Metadata-Version: 2.1
Name: EasyPyKnn
Version: 0.1.0
Summary: An easy educational implementation of the K nearest neighbours algorithm
Author-email: v0ltis <hello@voltis.me>
Project-URL: Homepage, https://github.com/v0ltis/EasyKNN
Project-URL: Bug Tracker, https://github.com/v0ltis/EasyKNN/issues
Classifier: Development Status :: 4 - Beta
Classifier: Intended Audience :: Education
Classifier: Topic :: Education
Classifier: Programming Language :: Python :: 3
Classifier: License :: OSI Approved :: MIT License
Classifier: Operating System :: OS Independent
Classifier: Natural Language :: English
Requires-Python: >=3
Description-Content-Type: text/markdown
License-File: LICENSE

# EasyKNN

EasyKNN is a simple implementation of the K-Nearest Neighbors algorithm in Python. It is designed to be easy to use and easy to understand.
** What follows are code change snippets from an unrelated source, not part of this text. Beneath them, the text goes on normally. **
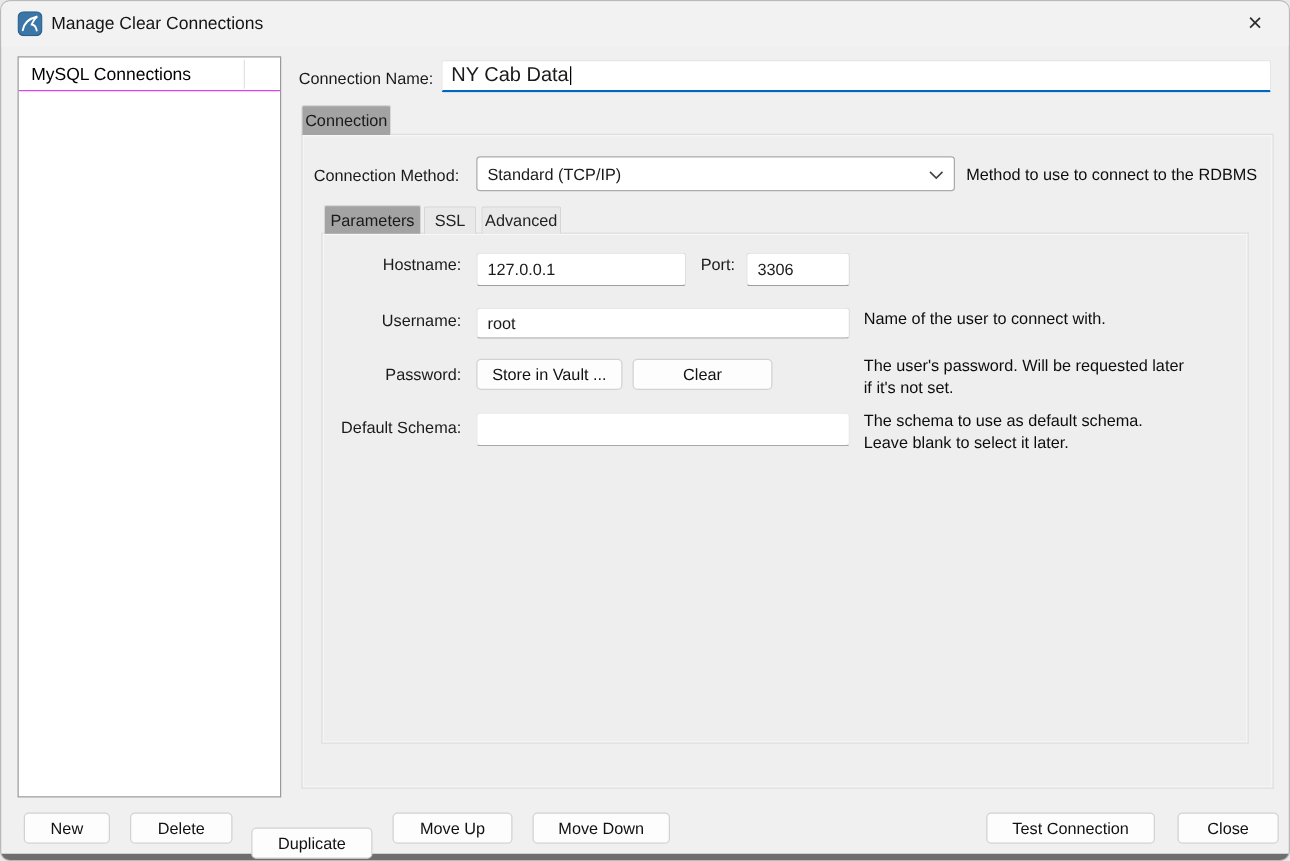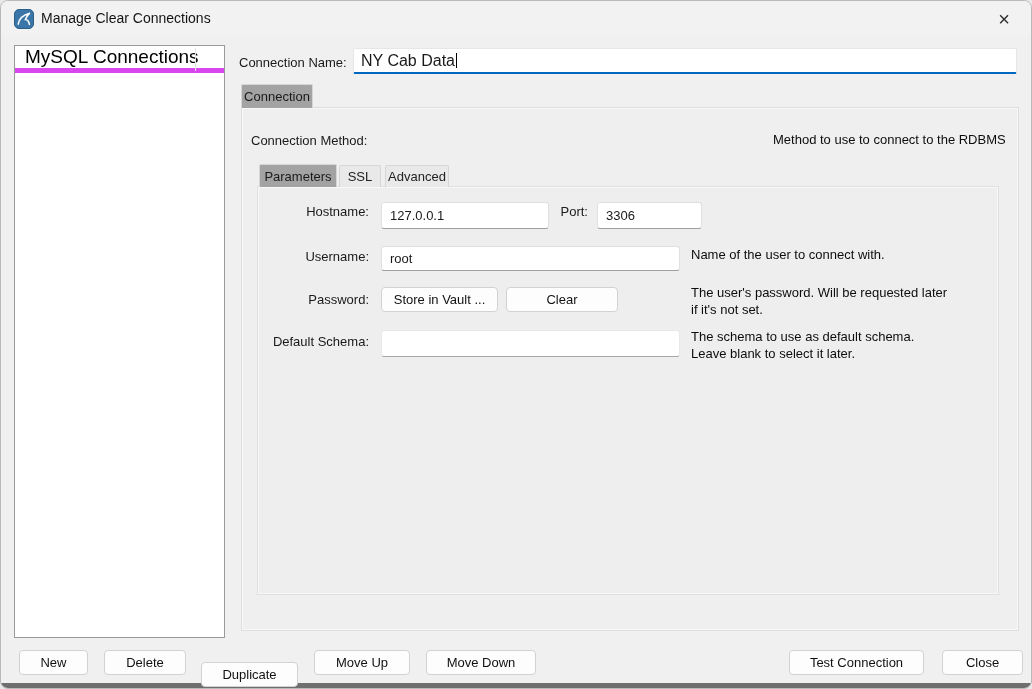--- a/index.html
+++ b/index.html
@@ -19,7 +19,7 @@
     font-size:20px;color:#2e2e2e;cursor:default;border-radius:4px;font-weight:300;}
   
   .sidebar{left:13px;top:44px;width:211px;height:593px;background:#ffffff;border:1px solid #9a9a9a;}
-  .sidebar-header{position:relative;height:27px;border-bottom:5px solid #d946ef;display:flex;align-items:center;padding:0 10px;font-size:19px;color:#000;}
+  .sidebar-header{position:relative;height:27px;border-bottom:1px solid #d946ef;display:flex;align-items:center;padding:0 10px;font-size:14px;color:#000;}
   .sidebar-col-divider{position:absolute;right:28px;top:2px;width:1px;height:23px;background:#e2e2e2;}
   
   .cn-label{left:238px;top:54px;font-size:13px;}

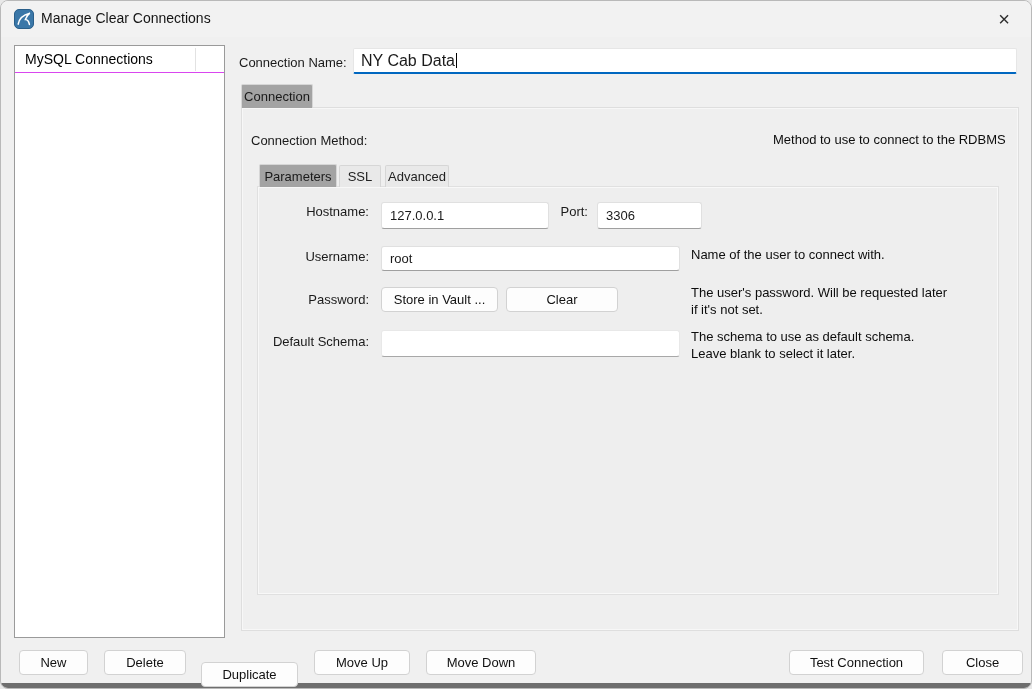--- a/index.html
+++ b/index.html
@@ -112,6 +112,14 @@
   <div class="abs conn-panel"></div>
 
   <span class="abs cm-label">Connection Method:</span>
+  <div class="abs cm-dropdown">
+    <span class="dd-value">Standard (TCP/IP)</span>
+    <span>
+      <svg width="12" height="8" viewBox="0 0 12 8">
+          <path d="M1 1.5 L6 6.5 L11 1.5" stroke="#444" stroke-width="1.3" fill="none"></path>
+        </svg>
+    </span>
+  </div>
   <span class="abs cm-helper helper">Method to use to connect to the RDBMS</span>
 
   <div class="abs tab active subtab-parameters">

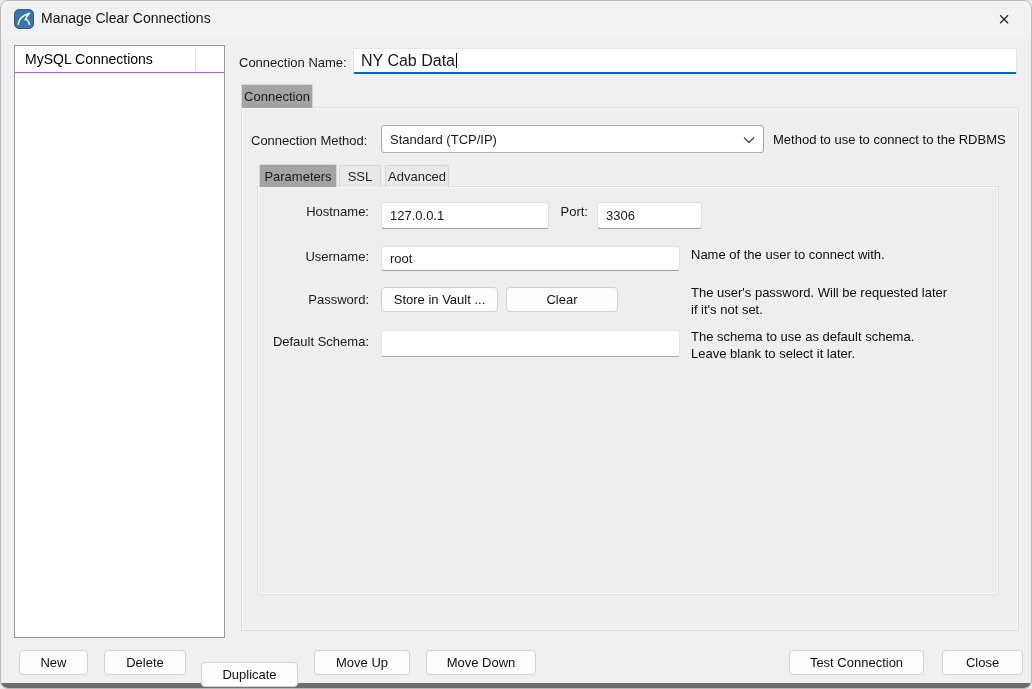--- a/index.html
+++ b/index.html
@@ -54,7 +54,7 @@
   .lbl-hostname{left:250px;top:203px;}
   .in-hostname{left:380px;top:201px;width:168px;height:27px;}
   .lbl-port{left:527px;top:203px;width:60px;}
-  .in-port{left:596px;top:201px;width:105px;height:27px;}
+  .in-port{left:596px;top:201px;width:83px;height:27px;}
   .help-hostport{left:690px;top:201px;}
   .lbl-username{left:250px;top:248px;}
   .in-username{left:380px;top:245px;width:299px;height:25px;}

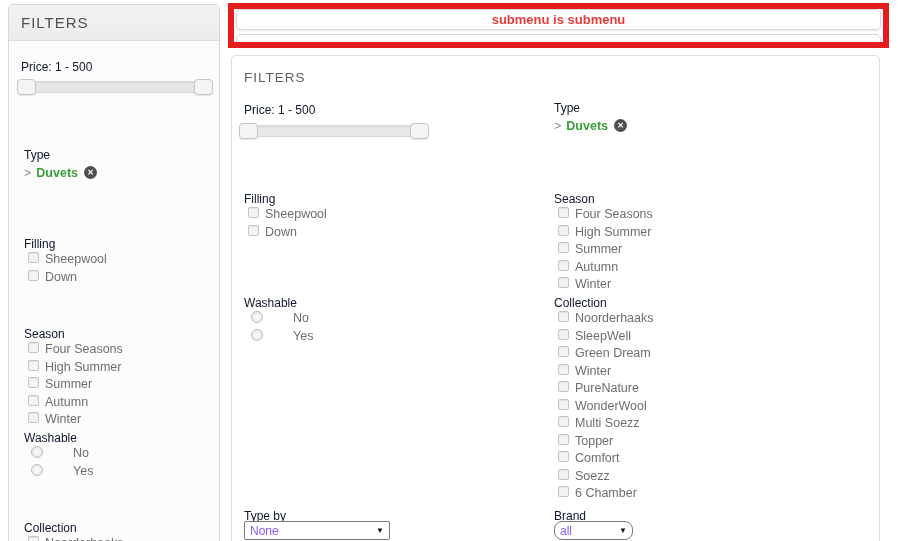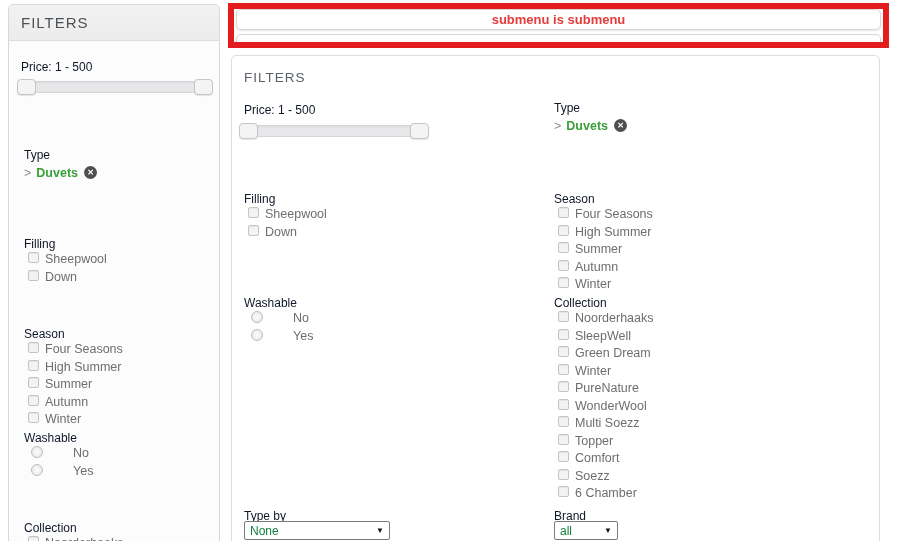--- a/index.html
+++ b/index.html
@@ -52,7 +52,7 @@
 
   .select { position:absolute; height:19px; border:1px solid #7a7a7a; border-radius:2px; background:#fff;
             display:flex; align-items:center; padding:0 5px; cursor:pointer; }
-  .select .val { font-size:12px; color:#15803d; flex:1; white-space:nowrap; }
+  .select .val { font-size:12px; color:#8b5cf6; flex:1; white-space:nowrap; }
   .select .arr { font-size:8px; color:#111; }
 </style>
 </head>

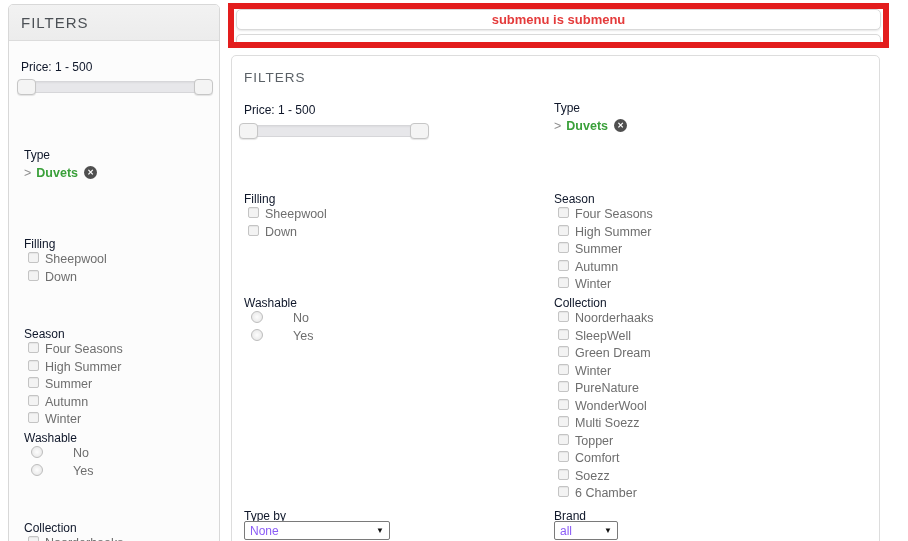--- a/index.html
+++ b/index.html
@@ -275,7 +275,7 @@
     <div class="abs" style="left:322px; top:450px;">
       <span class="g-label">Brand</span>
     </div>
-    <div class="select" style="left:322px; top:465px; width:64px;">
+    <div class="select" style="left:322px; top:465px; width:79px;border-radius:8px;">
       <span class="val">all</span>
       <span class="arr">▼</span>
     </div>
It is not designed to be fast or efficient, but rather for educational purposes.

## Installation

EasyKNN is available on PyPI:

```bash
pip install EasyPyKnn
```

## Usage

You can import the library with the following code:
```python
from EasyKNN import Value, Dataset, Plan
```

A few examples of how to use the library are available in the [examples](examples) folder.

## Documentation
Currently, the library is not documented. However, the code is commented and should be easy to understand.

A documentation will be available in the future, but not planned for now.

## Contributing
Pull requests are welcome. For major changes, please open an issue first to discuss what you would like to change.

## License
EasyKNN is licensed under the [MIT](LICENSE) license.

## Authors
EasyKNN was created by Barnabé Havard.